::: Input data
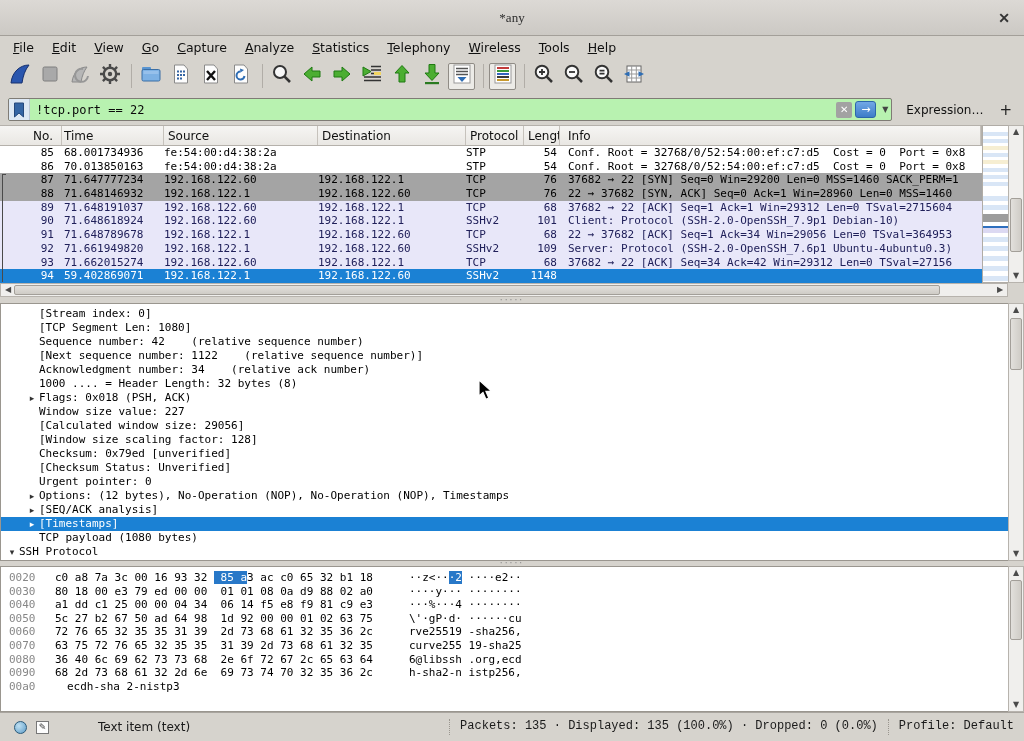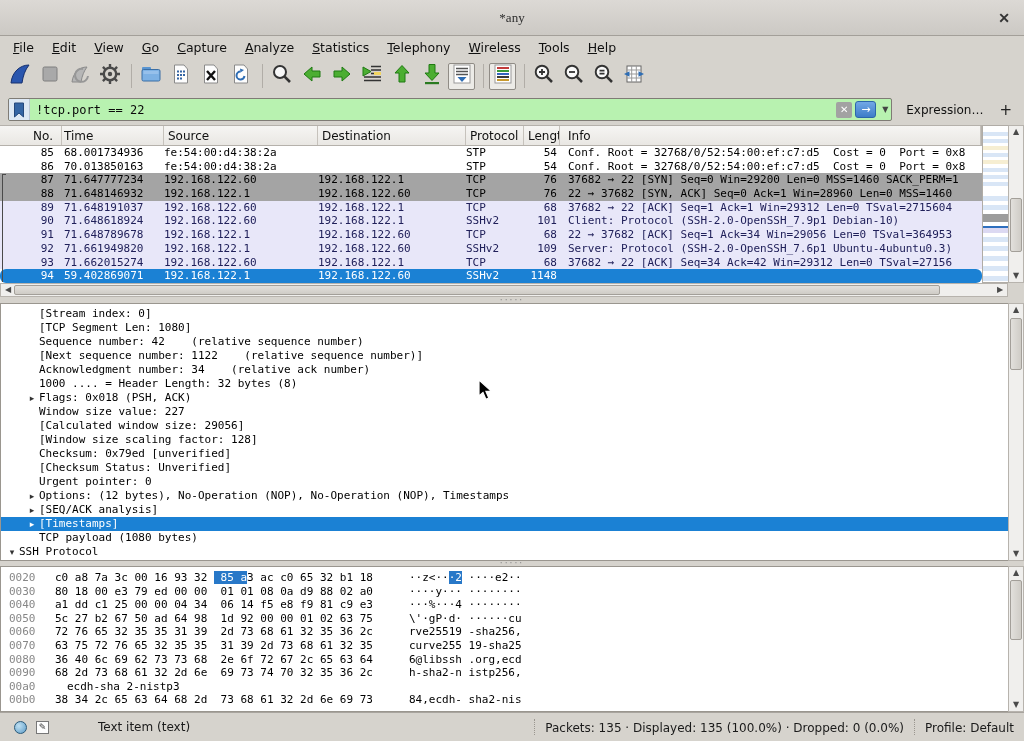--- a/index.html
+++ b/index.html
@@ -51,7 +51,7 @@
   .prow.white{background:#fff;color:#000;}
   .prow.gray{background:var(--graybg);color:#000;}
   .prow.lav{background:var(--lavbg);color:var(--lavfg);justify-content:flex-end;}
-  .prow.sel{background:var(--sel);color:#fff;border-radius:6px;}
+  .prow.sel{background:var(--sel);color:#fff;}
   .pc{overflow:hidden;white-space:pre;}
   .c0{width:62px;text-align:right;padding-right:8px;}
   .c1{width:102px;padding-left:2px;}

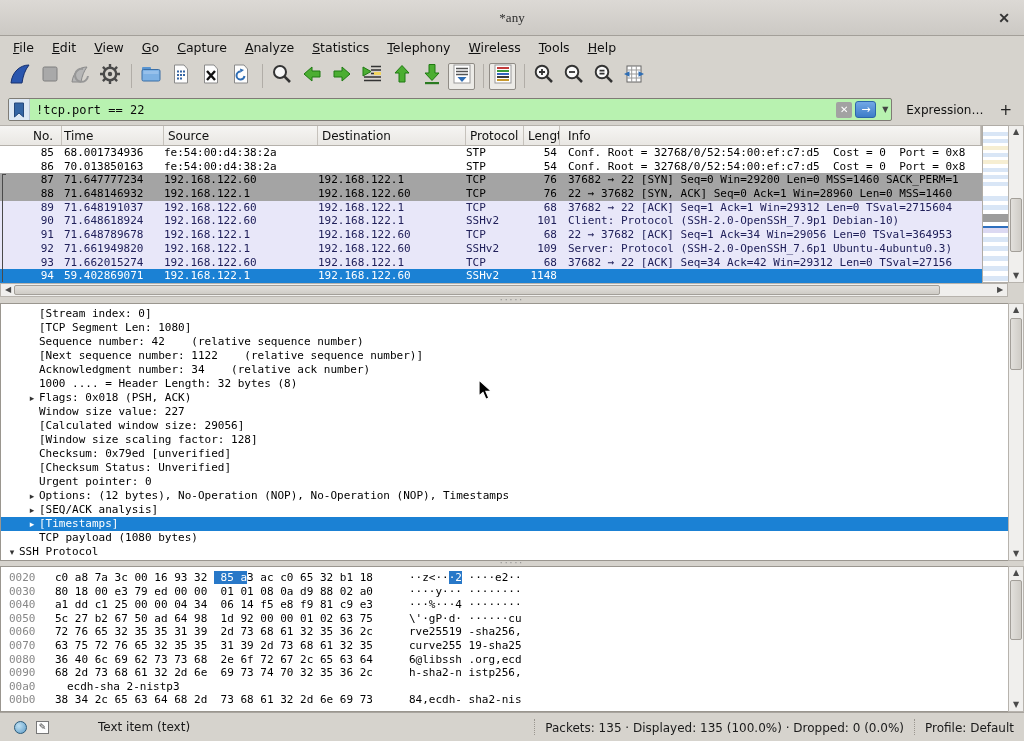--- a/index.html
+++ b/index.html
@@ -492,7 +492,6 @@
     <div class="hrow"><span class="off">0080</span><span class="hx"><span>36 40 6c 69 62 73 73 68  2e 6f 72 67 2c 65 63 64</span></span><span class="asc"><span>6@libssh .org,ecd</span></span></div>
     <div class="hrow"><span class="off">0090</span><span class="hx"><span>68 2d 73 68 61 32 2d 6e  69 73 74 70 32 35 36 2c</span></span><span class="asc"><span>h-sha2-n istp256,</span></span></div>
     <div class="hrow"><span class="off">00a0</span><span class="asc"><span>ecdh-sha 2-nistp3</span></span></div>
-    <div class="hrow"><span class="off">00b0</span><span class="hx"><span>38 34 2c 65 63 64 68 2d  73 68 61 32 2d 6e 69 73</span></span><span class="asc"><span>84,ecdh- sha2-nis</span></span></div>
   </div>
 <div class="sb-v" style="left:1008px;top:566px;height:146px;">
   <div class="sb-arrow" style="top:0;">▲</div>

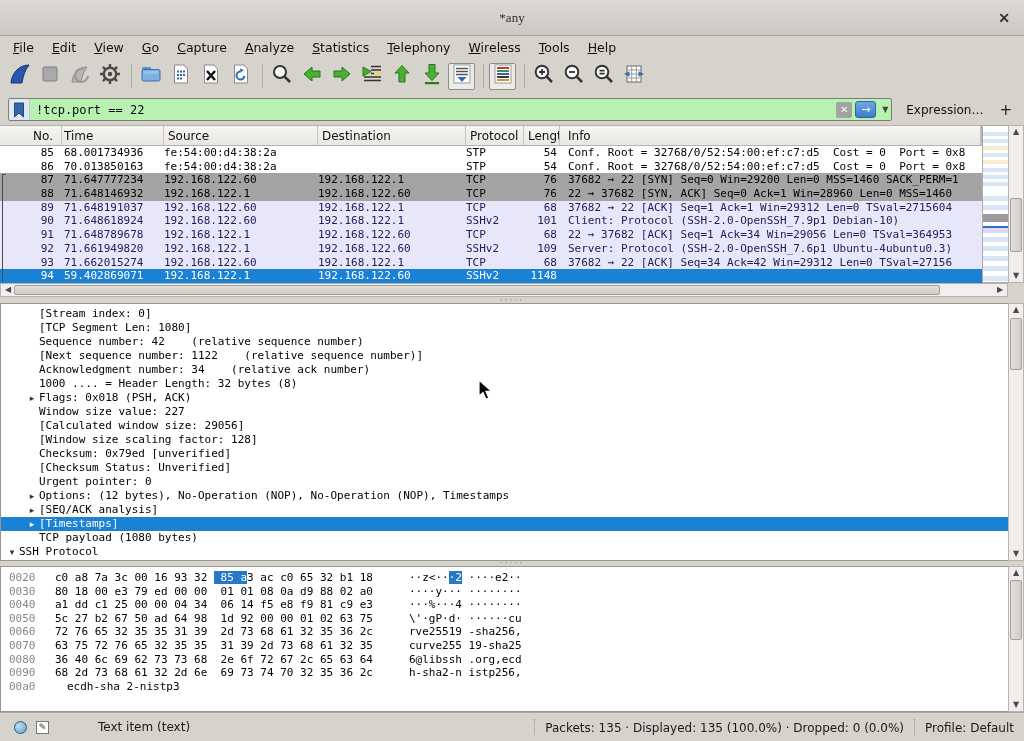--- a/index.html
+++ b/index.html
@@ -103,7 +103,7 @@
   #comment-icon{width:13px;height:13px;background:#fdfdfd;border:1px solid #777;margin-right:9px;flex:none;
     font-size:9px;line-height:11px;text-align:center;color:#333;}
   #status-left-label{margin-left:40px;}
-  #status-right{margin-left:auto;display:flex;align-items:flex-end;}
+  #status-right{margin-left:auto;display:flex;align-items:flex-start;font-family:Liberation Mono, monospace;}
   .status-sep{border-left:1px dotted #9a968f;height:16px;margin:0 10px;}
   
   #cursor{position:absolute;left:478px;top:379px;z-index:60;pointer-events:none;}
::::::
* _What to produce_
From the first line of the listing above, repeat every line through the one holding "-492,7 +492,6 @@". Both ends count, and pictures stay out.

* _Exercise response_
--- a/index.html
+++ b/index.html
@@ -51,7 +51,7 @@
   .prow.white{background:#fff;color:#000;}
   .prow.gray{background:var(--graybg);color:#000;}
   .prow.lav{background:var(--lavbg);color:var(--lavfg);justify-content:flex-end;}
-  .prow.sel{background:var(--sel);color:#fff;border-radius:6px;}
+  .prow.sel{background:var(--sel);color:#fff;}
   .pc{overflow:hidden;white-space:pre;}
   .c0{width:62px;text-align:right;padding-right:8px;}
   .c1{width:102px;padding-left:2px;}

--- a/index.html
+++ b/index.html
@@ -492,7 +492,6 @@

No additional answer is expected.